Often, an organization’s data is not readily consumable by the app. It needs to be digested, parsed and simplified to extract the data in a format that can be readily leveraged by the language model. The Azure AI platform has services that help with these tasks such as Azure Document Intelligence, Azure AI Vision, Azure Custom Vision, and Azure Video Indexer.
In this challenge, you will focus on just one of these parsers, Azure Document Intelligence, to parse records uploaded to Azure Blob Storage and Azure Cosmos DB.
The goal of this challenge is to observe the extraction of the school district, school name, student id, student name and question answers from civics/social studies exams from students in the country. You will also see the parsing of the activity preferences and advance requests from the tourists visiting Contoso Islands.
The Citrus Bus application has a pipeline that can process all of the historical PDF and PNG files for these exam submissions and activity preferences stored in blob storage.
There are 21 sample documents in the sub-folders under the /artifacts/contoso-education
folder:
/F01-Civics-Geography and Climate
/F02-Civics-Tourism and Economy
/F03-Civics-Government and Politics
/F04-Activity-Preferences
Each folder contains 5 samples (except for /F01-Civics-Geography and Climate
which has 6) that you will use for training the custom classifier and extractor.
In Azure Blob Storage you should see a container called classifications
. There should be a total of 21 samples from the 4 classes or categories inside the classifications
container. They were also copied to these containers in Azure Blob Storage:
f01-geo-climate
f02-tour-economy
f03-gov-politics
f04-activity-preferences
At runtime in the automated data pipeline, the app will invoke the custom classifier from Azure Document Intelligence to recognize which document type it has encountered and then it will call the corresponding custom extractor model to parse the document and extract the relevant fields.
You will need to create one Classifier Project which will give you one Classification Model to process the 4 different types of documents we have. When you create your Model, make sure the name matches the value of the DOCUMENT_INTELLIGENCE_CLASSIFIER_MODEL_ID
setting in your applications settings config file local.settings.json
.
NOTE: You may need to use the Settings
icon in the Azure Portal to switch directories if your Entra ID belongs to more than one Azure tenant.

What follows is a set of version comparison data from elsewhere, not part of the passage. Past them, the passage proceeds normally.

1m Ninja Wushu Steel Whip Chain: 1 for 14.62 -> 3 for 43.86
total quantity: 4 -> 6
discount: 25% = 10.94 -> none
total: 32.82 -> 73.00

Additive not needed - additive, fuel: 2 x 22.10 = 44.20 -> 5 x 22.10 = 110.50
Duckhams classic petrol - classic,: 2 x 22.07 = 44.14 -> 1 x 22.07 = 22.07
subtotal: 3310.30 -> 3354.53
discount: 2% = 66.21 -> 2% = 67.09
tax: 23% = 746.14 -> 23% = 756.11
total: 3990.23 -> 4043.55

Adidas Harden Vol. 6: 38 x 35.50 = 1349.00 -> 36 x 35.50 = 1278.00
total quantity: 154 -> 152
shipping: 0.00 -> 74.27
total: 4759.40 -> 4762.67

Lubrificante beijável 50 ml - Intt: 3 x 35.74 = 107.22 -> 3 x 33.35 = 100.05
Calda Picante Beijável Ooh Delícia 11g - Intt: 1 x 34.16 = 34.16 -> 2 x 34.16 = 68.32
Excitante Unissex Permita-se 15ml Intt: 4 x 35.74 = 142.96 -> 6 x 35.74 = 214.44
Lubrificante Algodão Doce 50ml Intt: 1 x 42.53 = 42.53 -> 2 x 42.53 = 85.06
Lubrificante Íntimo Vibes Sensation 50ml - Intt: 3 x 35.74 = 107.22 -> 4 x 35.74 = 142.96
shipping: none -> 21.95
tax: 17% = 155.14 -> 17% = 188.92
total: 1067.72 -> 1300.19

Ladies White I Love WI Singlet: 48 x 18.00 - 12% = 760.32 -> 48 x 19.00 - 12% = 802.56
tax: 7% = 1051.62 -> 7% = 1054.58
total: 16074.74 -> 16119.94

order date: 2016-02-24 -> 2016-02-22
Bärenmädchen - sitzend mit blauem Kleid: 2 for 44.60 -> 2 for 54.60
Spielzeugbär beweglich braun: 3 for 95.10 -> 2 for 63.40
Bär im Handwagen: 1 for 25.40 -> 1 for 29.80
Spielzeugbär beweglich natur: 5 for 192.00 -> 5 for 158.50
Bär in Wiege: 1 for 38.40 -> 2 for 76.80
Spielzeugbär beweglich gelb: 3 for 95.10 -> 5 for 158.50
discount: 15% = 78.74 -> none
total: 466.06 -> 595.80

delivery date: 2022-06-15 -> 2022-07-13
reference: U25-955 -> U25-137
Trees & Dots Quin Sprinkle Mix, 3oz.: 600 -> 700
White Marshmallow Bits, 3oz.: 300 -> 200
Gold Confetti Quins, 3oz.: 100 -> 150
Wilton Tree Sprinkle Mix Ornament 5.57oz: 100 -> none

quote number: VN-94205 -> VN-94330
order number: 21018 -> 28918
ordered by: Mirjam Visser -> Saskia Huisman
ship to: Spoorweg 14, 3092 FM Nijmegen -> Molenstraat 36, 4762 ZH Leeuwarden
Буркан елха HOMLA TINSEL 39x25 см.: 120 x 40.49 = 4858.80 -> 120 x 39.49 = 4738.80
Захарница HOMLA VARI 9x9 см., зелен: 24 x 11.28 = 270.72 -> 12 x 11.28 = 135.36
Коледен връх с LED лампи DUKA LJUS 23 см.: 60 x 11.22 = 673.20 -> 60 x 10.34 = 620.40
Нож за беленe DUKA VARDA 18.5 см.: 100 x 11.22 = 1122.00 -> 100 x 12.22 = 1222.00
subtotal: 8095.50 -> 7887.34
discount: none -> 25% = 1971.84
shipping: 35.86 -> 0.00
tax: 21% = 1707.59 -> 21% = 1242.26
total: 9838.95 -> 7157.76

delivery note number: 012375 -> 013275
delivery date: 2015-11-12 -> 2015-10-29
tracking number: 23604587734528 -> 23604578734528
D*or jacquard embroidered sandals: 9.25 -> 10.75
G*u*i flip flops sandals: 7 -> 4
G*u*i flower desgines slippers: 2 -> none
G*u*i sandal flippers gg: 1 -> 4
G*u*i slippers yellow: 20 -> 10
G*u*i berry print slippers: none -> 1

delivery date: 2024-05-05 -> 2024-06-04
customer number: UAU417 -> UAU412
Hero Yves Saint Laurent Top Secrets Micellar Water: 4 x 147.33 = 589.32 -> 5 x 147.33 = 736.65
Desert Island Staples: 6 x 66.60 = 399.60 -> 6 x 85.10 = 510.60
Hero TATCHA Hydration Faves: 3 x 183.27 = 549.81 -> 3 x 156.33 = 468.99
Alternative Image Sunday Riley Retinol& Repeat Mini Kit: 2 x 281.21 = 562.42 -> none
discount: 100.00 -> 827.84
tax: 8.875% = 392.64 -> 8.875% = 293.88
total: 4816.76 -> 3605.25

The custom classifier helps you to automate the recognition of the different document types or classes in your knowledge store
Use these directions Building a Custom Classifier Model for how to train the custom classifier in Azure Document Intelligence to recognize the following 4 categories of documents:
f01-geography-climate
f02-tourism-economy
f03-geography-politics
f04-activity-preferences
Rename your document-intelligence-dictionary.json.example
to document-intelligence-dictionary.json
.
When creating your extraction models in document intelligence studio after labelling, please ensure that you use the names in the JSON as the model IDs. Changing the variables file for document intelligence (document-intelligence-dictionary.json
) should not be necessary but if you name your extraction models differently than what is specified in the JSON you should update the corresponding variables accordingly. Ensure that the classifier_document_type
in your dictionary configuration matches what you have in your Document Intelligence Studio.
Use these directions for Building a Custom Extractor Model to build and train each of the extractor models for the 4 document types. You will need 4 projects (1 for each category of documents that references each Azure Blob storage container listed above).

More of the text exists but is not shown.